Before a dinner with Italian Foreign Minister Renato Ruggiero at a resort on Lake Como, Peres said he and Arafat both hoped next week's meeting would be the first of three.
Asked by reporters if he would meet the Palestinian leader, Peres said: "Yes."
Pressed about the timing, he said: "It will be...one meeting next week and then there will be an interval."
Peres said the meeting would be in the Middle East because such talks were easier to hold "closer to home."
Palestinian officials said this week that Taba in Egypt or the Erez crossing between Gaza and Israel were possible venues.
Peres said the goal of the series of three encounters was to discuss implementing a cease-fire that was brokered by the United States earlier this year but never took hold.
"Our purpose will be to achieve a cease-fire so we should be able to implement the Mitchell report," he said.
Drawn up by former U.S. Senator George Mitchell, the truce plan called for an immediate halt to violence followed by confidence-building steps, such as a freeze on Jewish settlement building and the resumption of Israeli-Palestinian security cooperation before further peace negotiations.
"MURDER IN COLD BLOOD"
Arafat and Peres, partners in a 1994 Nobel Peace Prize, have met several times with little result since the Palestinian uprising began late last September after peace talks stalled.
Earlier, Palestinian cabinet minister Nabil Shaath called Thursday's Israeli missile strike "murder in cold blood" and said it could harm a European-led drive to set up the Arafat-Peres talks that has been going on for several weeks.
Two members of Arafat's Fatah faction were killed when an Israeli helicopter fired missiles at a jeep near the West Bank town of Tulkarm.

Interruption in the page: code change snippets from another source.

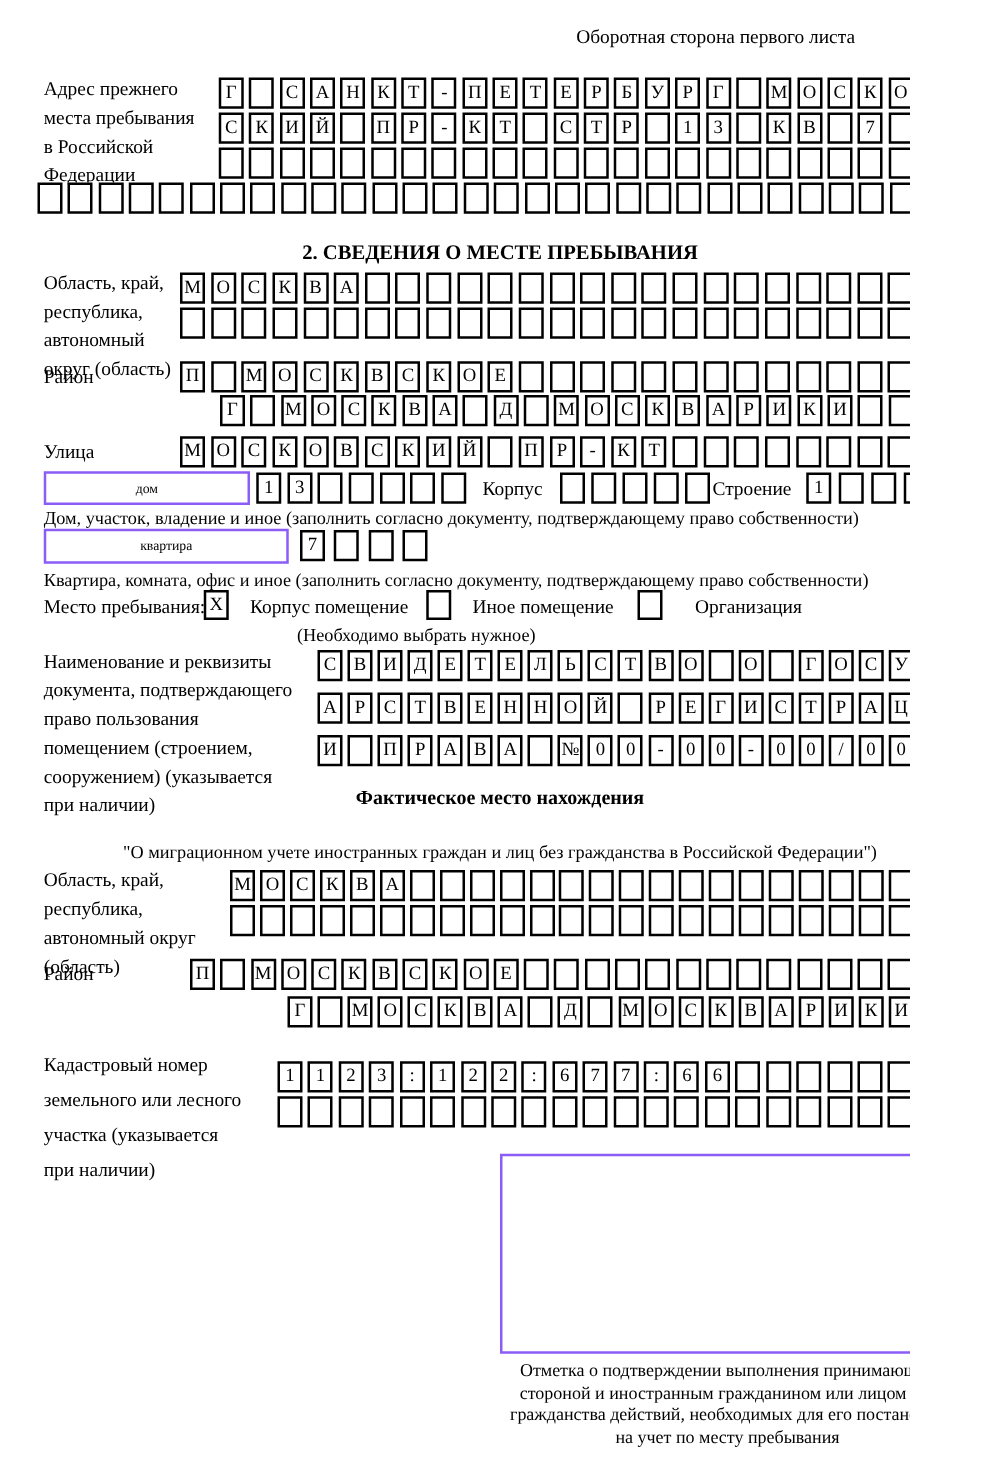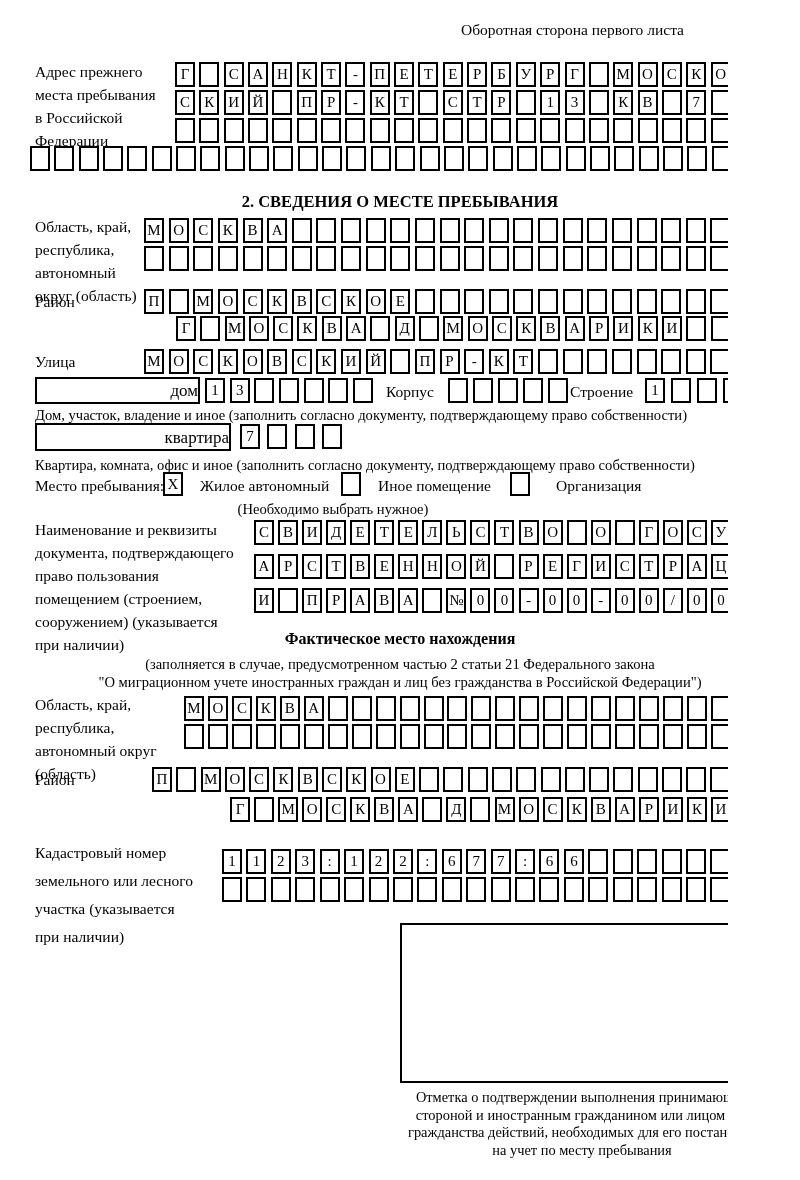--- a/index.html
+++ b/index.html
@@ -14,7 +14,7 @@
   .note{font-size:14.4px;line-height:17px;white-space:pre-line;}
   .center{text-align:center;}
   .ttl{font-weight:bold;font-size:16.5px;}
-  .rect{border:2px solid #000000;box-sizing:border-box;text-align:right;font-size:17px;background:#fff;}
+  .rect{border:2px solid #8b5cf6;box-sizing:border-box;text-align:center;font-size:11px;background:#fff;}
   .chk{position:absolute;width:20px;height:24px;border:2px solid #000;box-sizing:border-box;
        text-align:center;font-size:15px;line-height:20px;}
 </style>

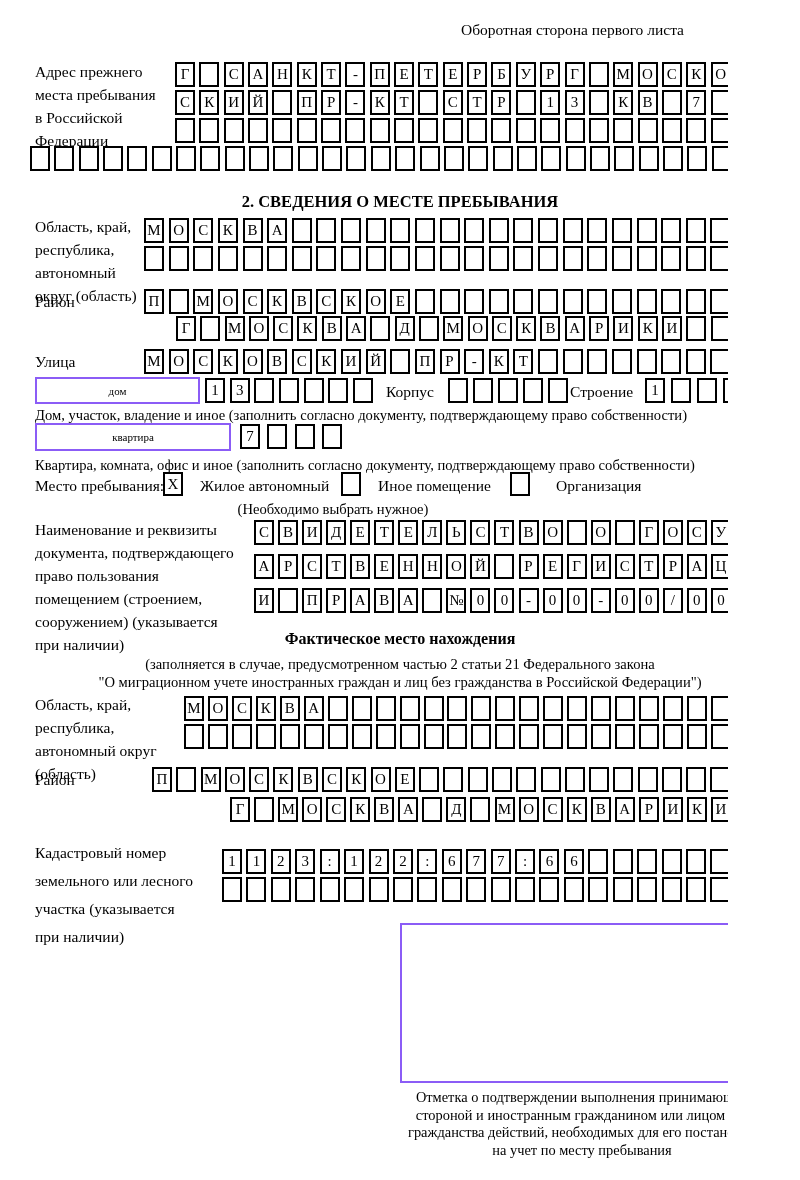--- a/index.html
+++ b/index.html
@@ -324,7 +324,7 @@
 
   <div class="abs lbl" style="left:35px;top:474px">Место пребывания:</div>
   <div class="chk" style="left:163px;top:472px">X</div>
-  <div class="abs lbl" style="left:200px;top:474px">Жилое автономный</div>
+  <div class="abs lbl" style="left:200px;top:474px">Корпус помещение</div>
   <div class="chk" style="left:341px;top:472px"></div>
   <div class="abs lbl" style="left:378px;top:474px">Иное помещение</div>
   <div class="chk" style="left:510px;top:472px"></div>

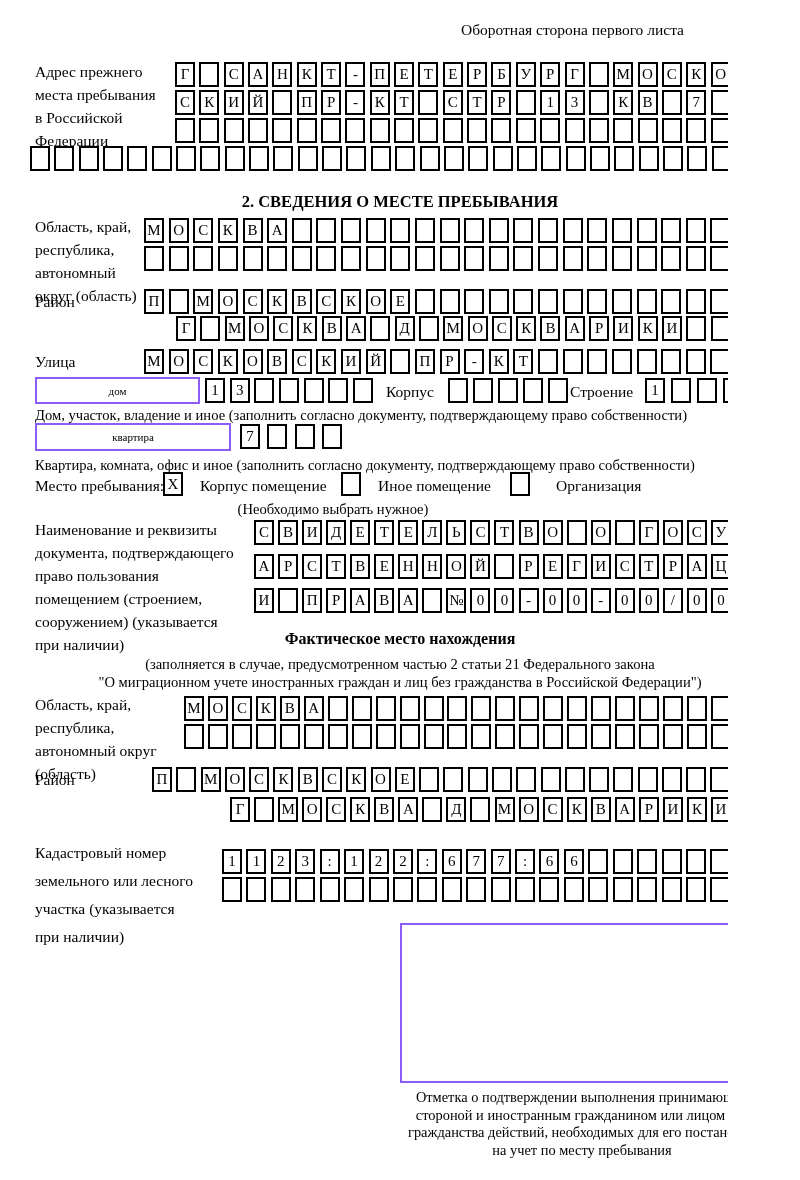--- a/index.html
+++ b/index.html
@@ -408,7 +408,6 @@
     </div>
 
   <div class="abs ttl center" style="left:0;top:630px;width:800px;font-size:16px">Фактическое место нахождения</div>
-  <div class="abs note center" style="left:0;top:656px;width:800px;font-size:14.6px">(заполняется в случае, предусмотренном частью 2 статьи 21 Федерального закона</div>
   <div class="abs note center" style="left:0;top:674px;width:800px;font-size:14.6px">"О миграционном учете иностранных граждан и лиц без гражданства в Российской Федерации")</div>
 
   <div class="abs lbl" style="left:35px;top:693px;width:150px">Область, край,

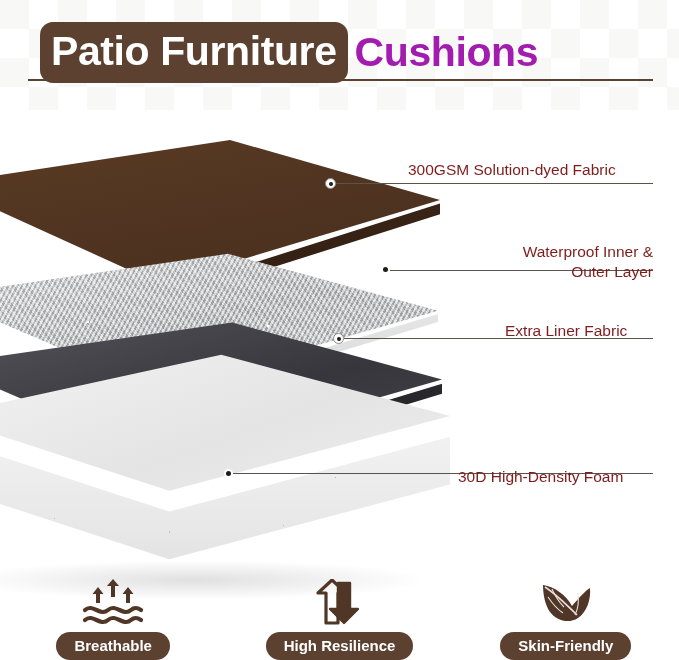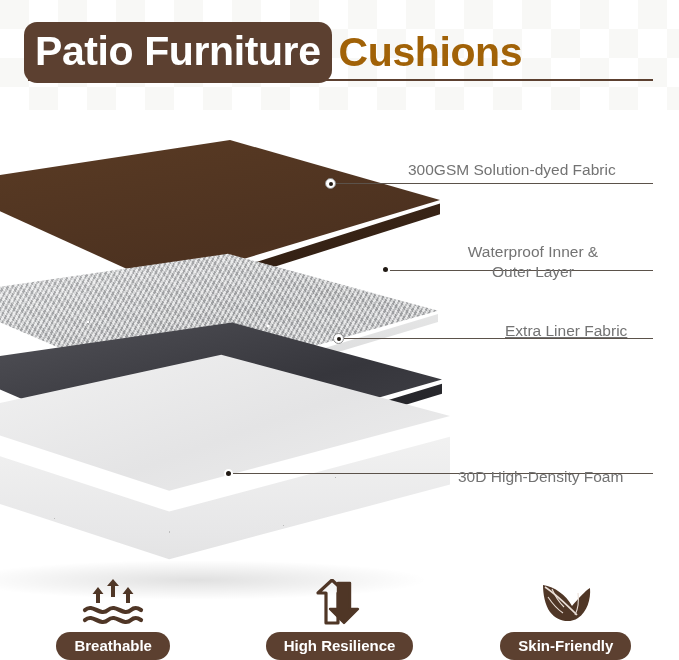--- a/index.html
+++ b/index.html
@@ -47,7 +47,7 @@
   
   .header {
     position: absolute;
-    left: 0; top: 22px;
+    left: 16px; top: 22px;
     width: 600px;
     height: 62px;
     text-decoration: underline;

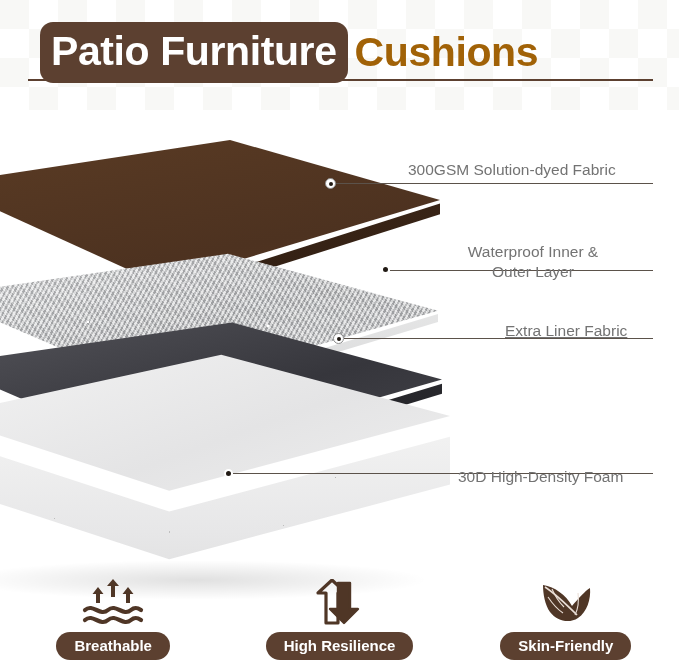--- a/index.html
+++ b/index.html
@@ -73,7 +73,7 @@
   }
   .title-plain {
     display: inline-block;
-    color: #a16207;
+    color: #a21caf;
     font-size: 41px;
     font-weight: bold;
     line-height: 1;

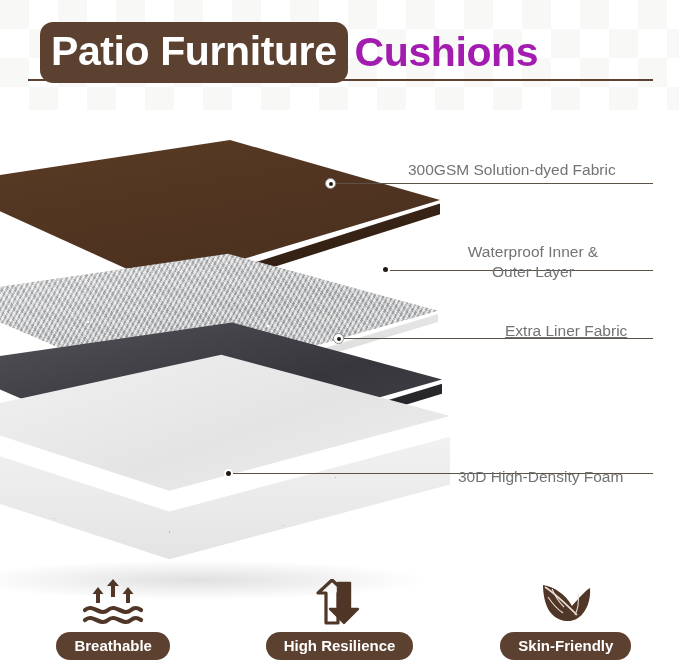--- a/index.html
+++ b/index.html
@@ -240,7 +240,7 @@
 
   .callout-label {
     position: absolute;
-    color: #737373;
+    color: #7f1d1d;
     font-size: 15.5px;
     line-height: 20px;
     white-space: pre-line;

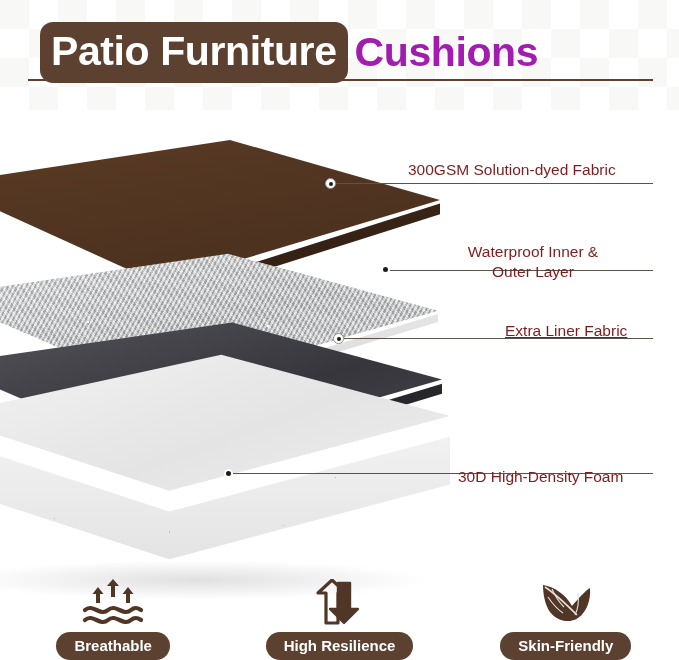--- a/index.html
+++ b/index.html
@@ -245,7 +245,7 @@
     line-height: 20px;
     white-space: pre-line;
   }
-  .callout-label.two-line { text-align: center; }
+  .callout-label.two-line { text-align: right; }
 
   
   .features {

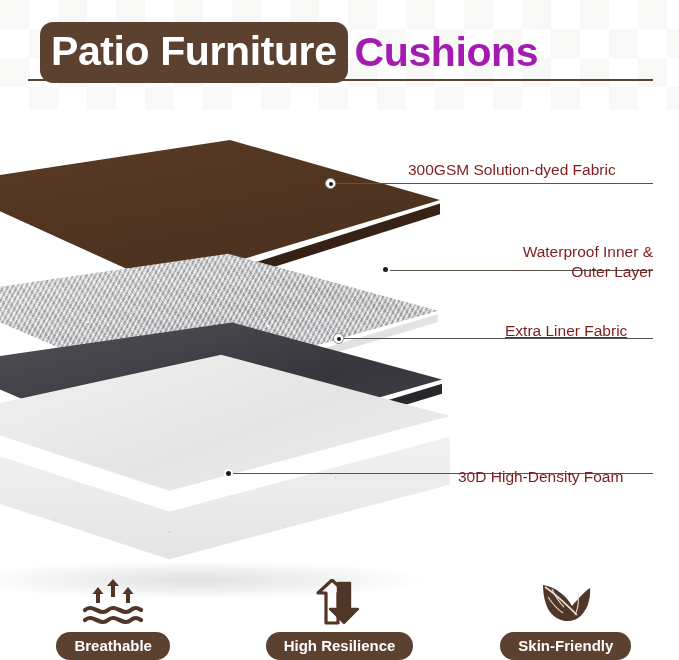--- a/index.html
+++ b/index.html
@@ -320,7 +320,7 @@
 
   <div class="callout-dot" style="left:333px; top:333px;"></div>
   <div class="callout-line" style="left:344px; top:338px; width:309px;"></div>
-  <div class="callout-label" style="left:505px; top:321px;text-decoration:underline;">Extra Liner Fabric</div>
+  <div class="callout-label" style="left:505px; top:321px;">Extra Liner Fabric</div>
 
   <div class="callout-dot solid" style="left:224px; top:469px; width:9px; height:9px;"></div>
   <div class="callout-line" style="left:233px; top:473px; width:420px;"></div>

But the main target, Fatah activist Raed al-Karmi, escaped with wounds.
Shaath had said Arafat would not talk with Peres unless the meeting also covered diplomatic efforts to broker a peace deal and not just Israel's demand for an end to the uprising.
"We will not go to the meeting until we receive clear answers (from Israel)," Shaath said, adding that Peres must come armed with a mandate to negotiate with Arafat.
Israeli Prime Minister Ariel Sharon has given Peres the go-ahead for a meeting on condition it deals only with implementing the cease-fire that both sides have accepted.
Arrangements for Peres and Arafat to meet on the sidelines of a business conference near Milan at the weekend faltered over a Palestinian demand that a clear agenda be drawn up beforehand.
TIT FOR TAT
The Israeli army said it attacked Karmi and his squad of gunmen to retaliate for six Israeli deaths.
Just hours after the attack, Palestinian gunmen from a group affiliated with Fatah claimed responsibility for a drive-by shooting in which an Israeli man was killed and a woman badly wounded on an Israeli road bordering the West Bank near Tulkarm.
Sharon said his cabinet would discuss a controversial military plan to seal off zones in the border area in a bid to prevent attacks.
In all, some 556 Palestinians and 158 Israelis have died in the Palestinian uprising against Israeli occupation.
The European Union has taken the lead in trying to arrange the Arafat-Peres meeting but the State Department said on Thursday that Secretary of State Colin Powell spoke to both men on Wednesday about the prospects of a meeting.
Powell discussed with them "how it can be made productive and useful, and (how) to get us back on a path where we can see the parties take steps against the violence," a State Department spokesman said.
He repeated that the United States opposes Israel's "targeted attacks" on leading Palestinians and called on the Palestinians to prevent suicide bombings, mortar attacks and shooting incidents aimed at Israelis.
Israel has tracked down and killed dozens of Palestinian militants it says are behind attacks against Israelis under a policy widely criticized internationally.
Also on Thursday the militant Islamic group Hamas threatened a new wave of attacks in a statement claiming responsibility for a suicide bombing in Jerusalem this week that wounded 15 people and killed the bomber disguised as a bearded ultra-Orthodox Jew.